> **Information supplied**

Content starts

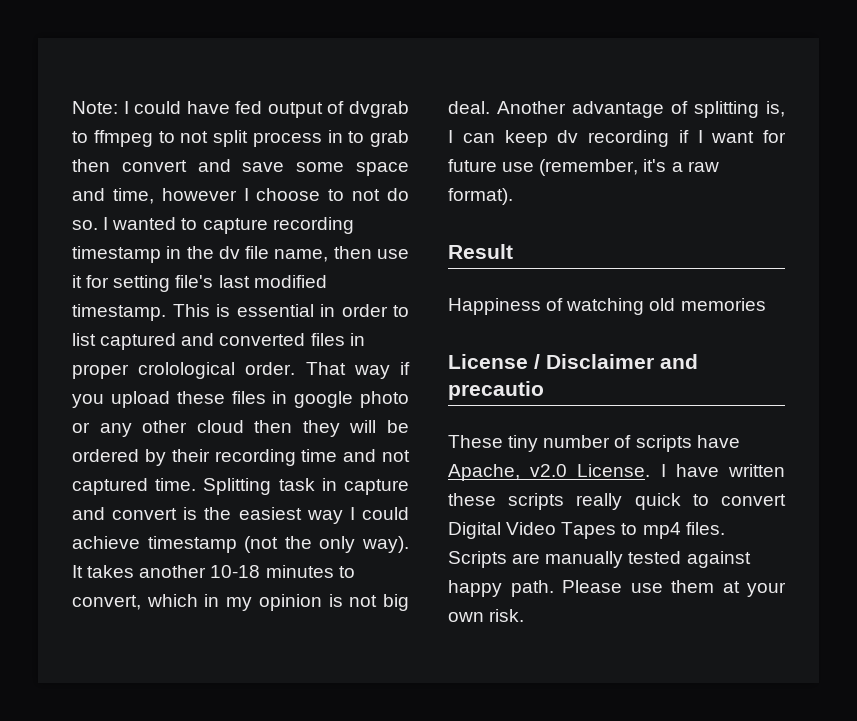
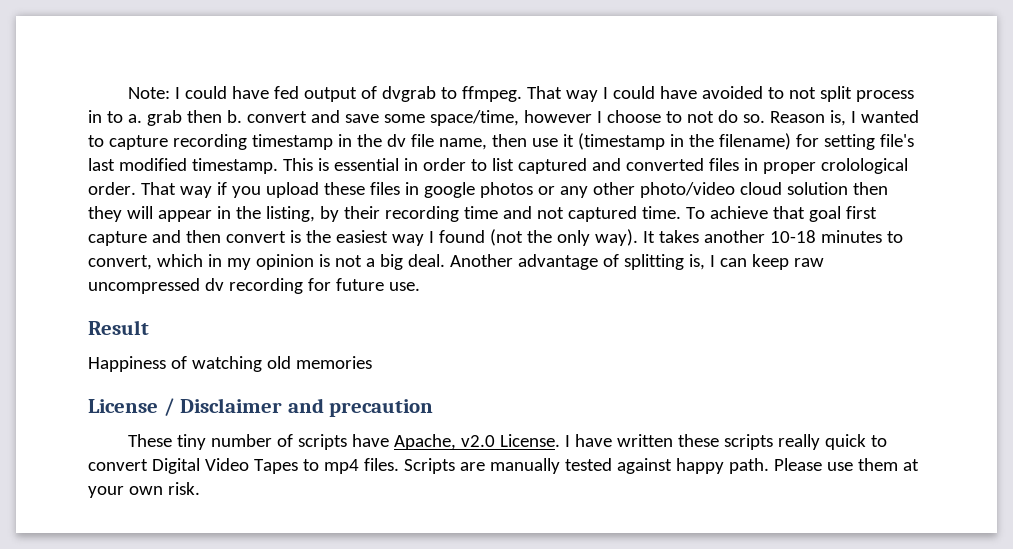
- Note: I could have fed output of dvgrab to ffmpeg to not split process in to grab then convert and save some space and time, however I choose to not do so.
+ Note: I could have fed output of dvgrab to ffmpeg. That way I could have avoided to not split process in to a. grab then b. convert and save some space/time, however I choose to not do so.
- I wanted to capture recording timestamp in the dv file name, then use it for setting file's last modified timestamp.
+ Reason is, I wanted to capture recording timestamp in the dv file name, then use it (timestamp in the filename) for setting file's last modified timestamp.
- That way if you upload these files in google photo or any other cloud then they will be ordered by their recording time and not captured time.
+ That way if you upload these files in google photos or any other photo/video cloud solution then they will appear in the listing, by their recording time and not captured time.
- Splitting task in capture and convert is the easiest way I could achieve timestamp (not the only way).
+ To achieve that goal first capture and then convert is the easiest way I found (not the only way).
- It takes another 10-18 minutes to convert, which in my opinion is not big deal.
+ It takes another 10-18 minutes to convert, which in my opinion is not a big deal.
- Another advantage of splitting is, I can keep dv recording if I want for future use (remember, it's a raw format).
+ Another advantage of splitting is, I can keep raw uncompressed dv recording for future use.
- License / Disclaimer and precautio
+ License / Disclaimer and precaution

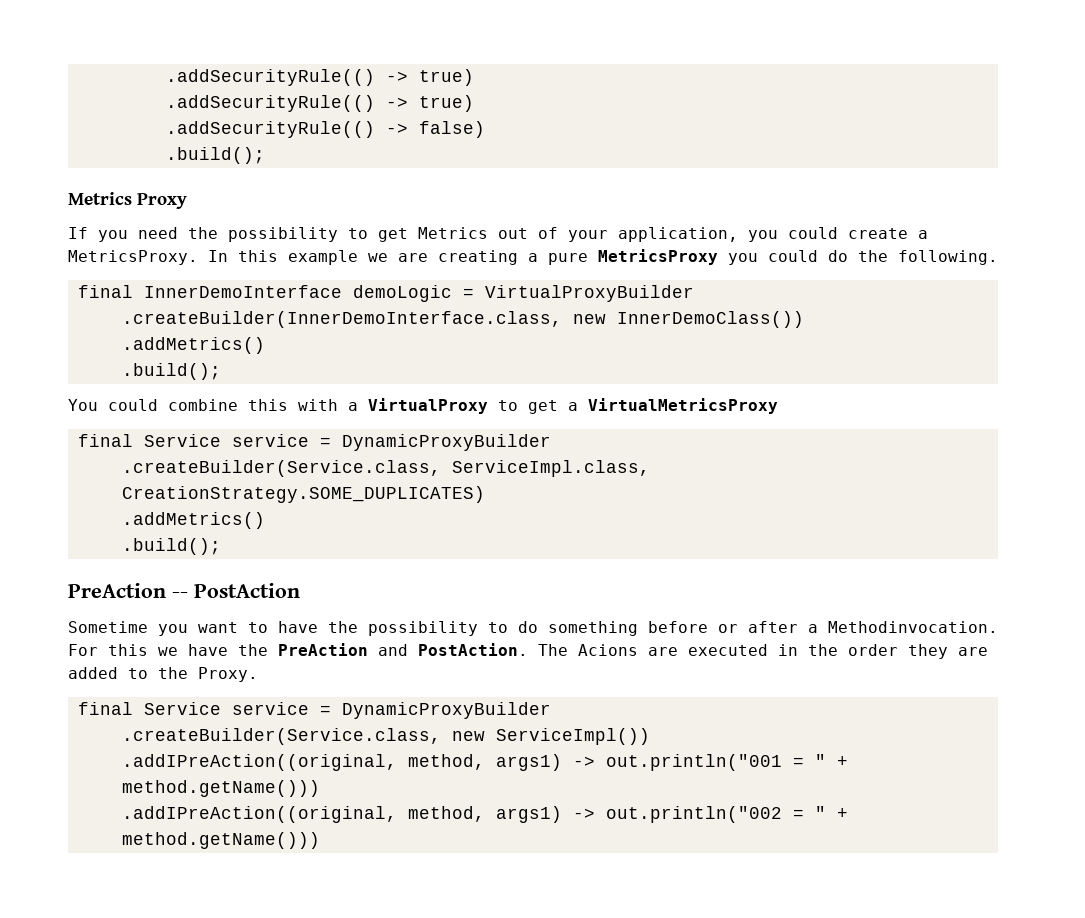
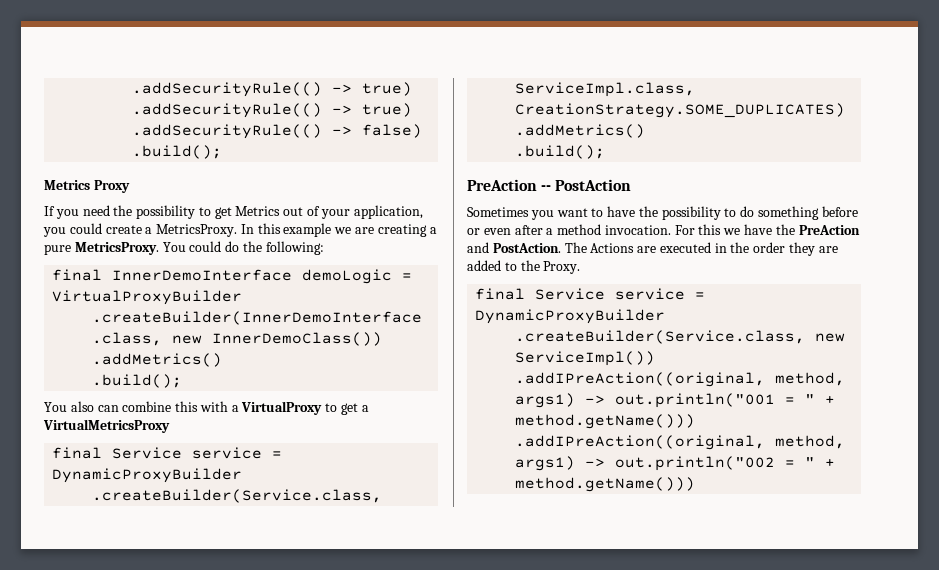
- In this example we are creating a pure MetricsProxy you could do the following.
+ In this example we are creating a pure MetricsProxy. You could do the following:
- You could combine this with a VirtualProxy to get a VirtualMetricsProxy
+ You also can combine this with a VirtualProxy to get a VirtualMetricsProxy
- Sometime you want to have the possibility to do something before or after a Methodinvocation.
+ Sometimes you want to have the possibility to do something before or even after a method invocation.
- The Acions are executed in the order they are added to the Proxy.
+ The Actions are executed in the order they are added to the Proxy.

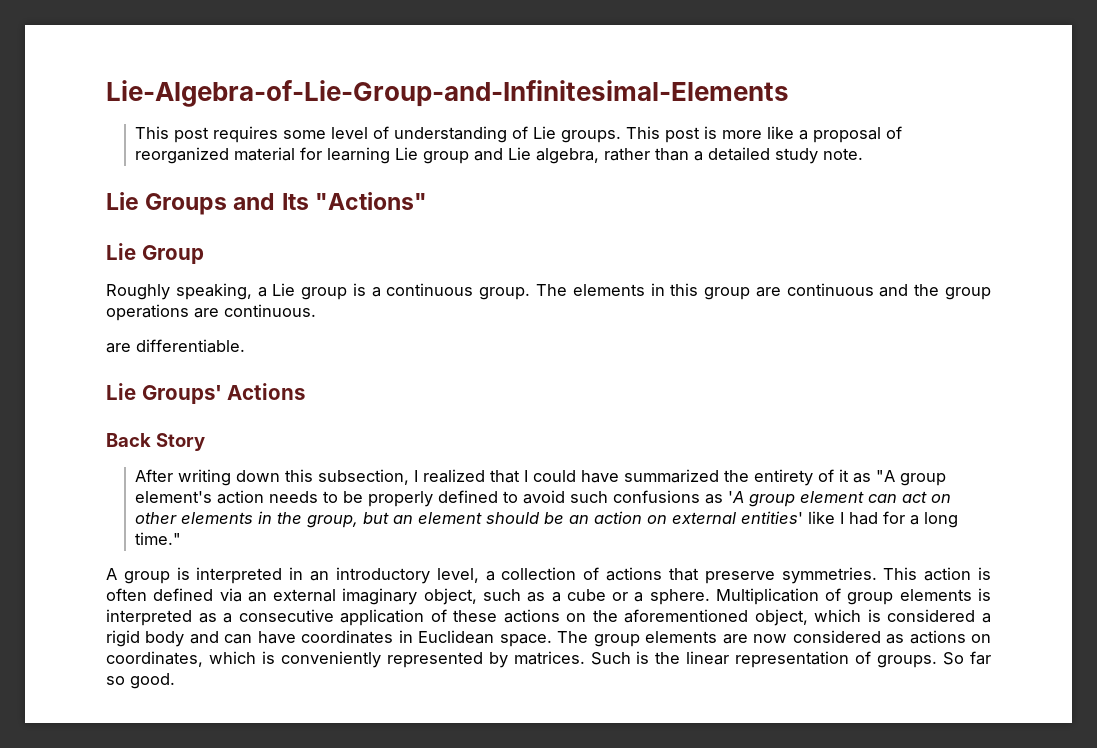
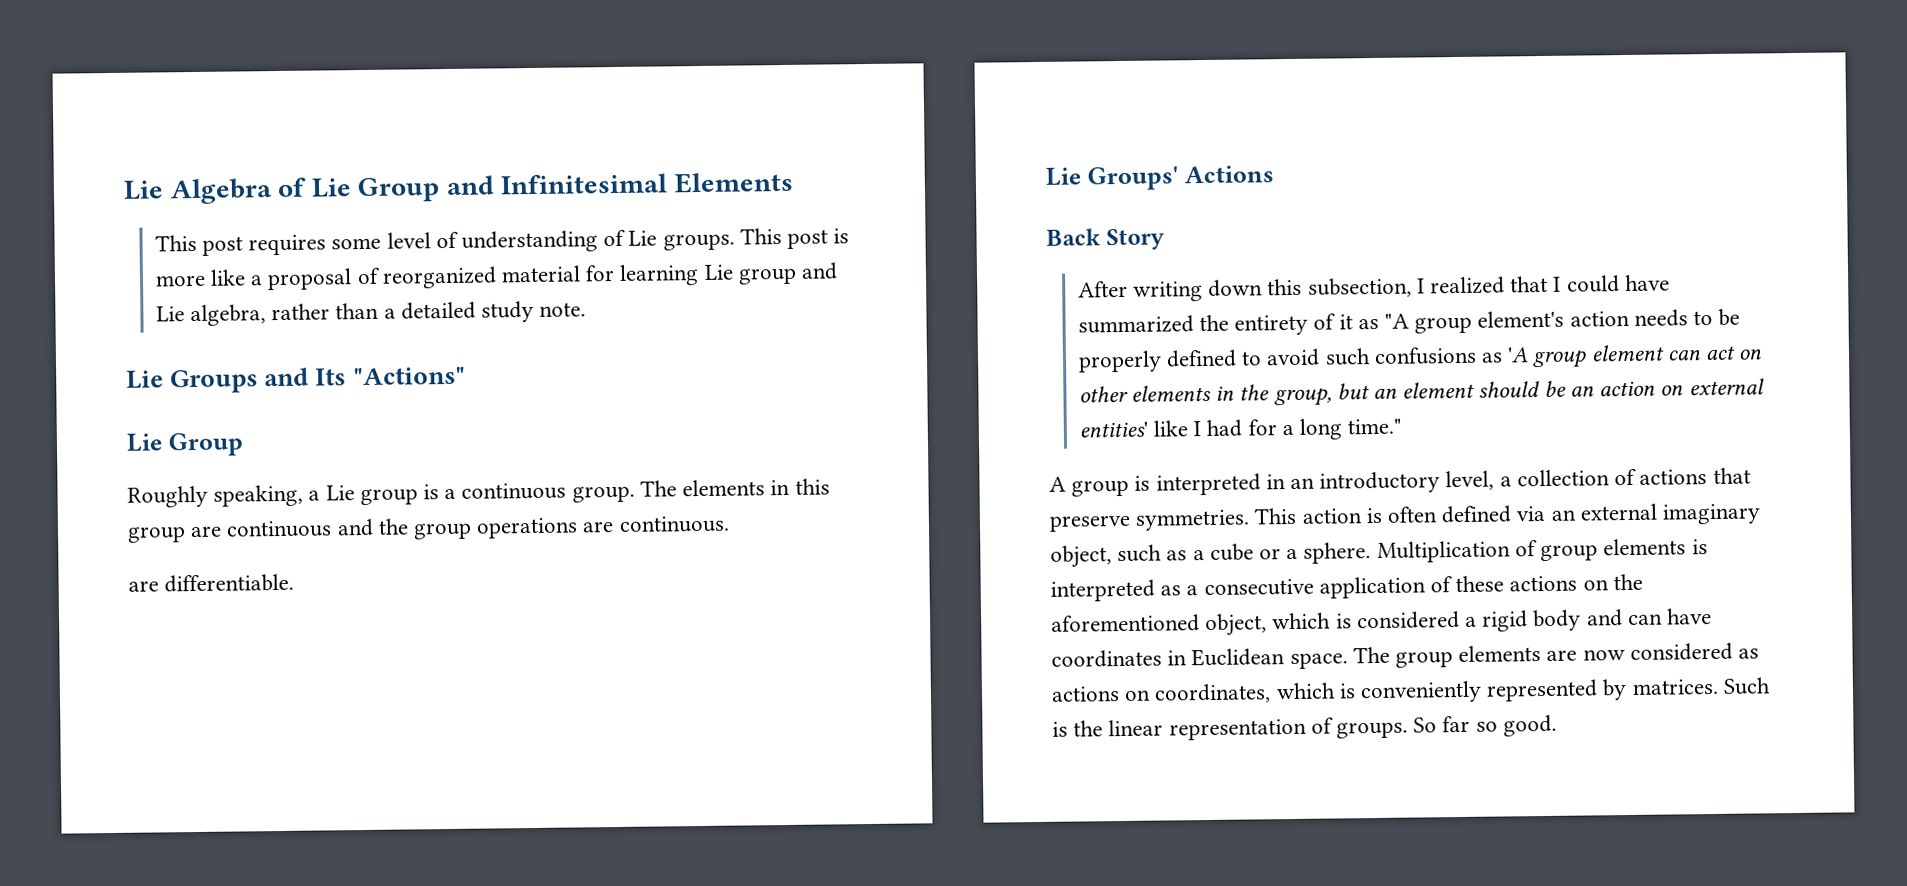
- Lie-Algebra-of-Lie-Group-and-Infinitesimal-Elements
+ Lie Algebra of Lie Group and Infinitesimal Elements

Content ends

> **Task details**
From the material above, give again exactly the lines from the one that contains "Disclaimer and precaution" through the one that contains "a method invocation.", and leave out the pictures.

> **Reply**
+ License / Disclaimer and precaution

- In this example we are creating a pure MetricsProxy you could do the following.
+ In this example we are creating a pure MetricsProxy. You could do the following:
- You could combine this with a VirtualProxy to get a VirtualMetricsProxy
+ You also can combine this with a VirtualProxy to get a VirtualMetricsProxy
- Sometime you want to have the possibility to do something before or after a Methodinvocation.
+ Sometimes you want to have the possibility to do something before or even after a method invocation.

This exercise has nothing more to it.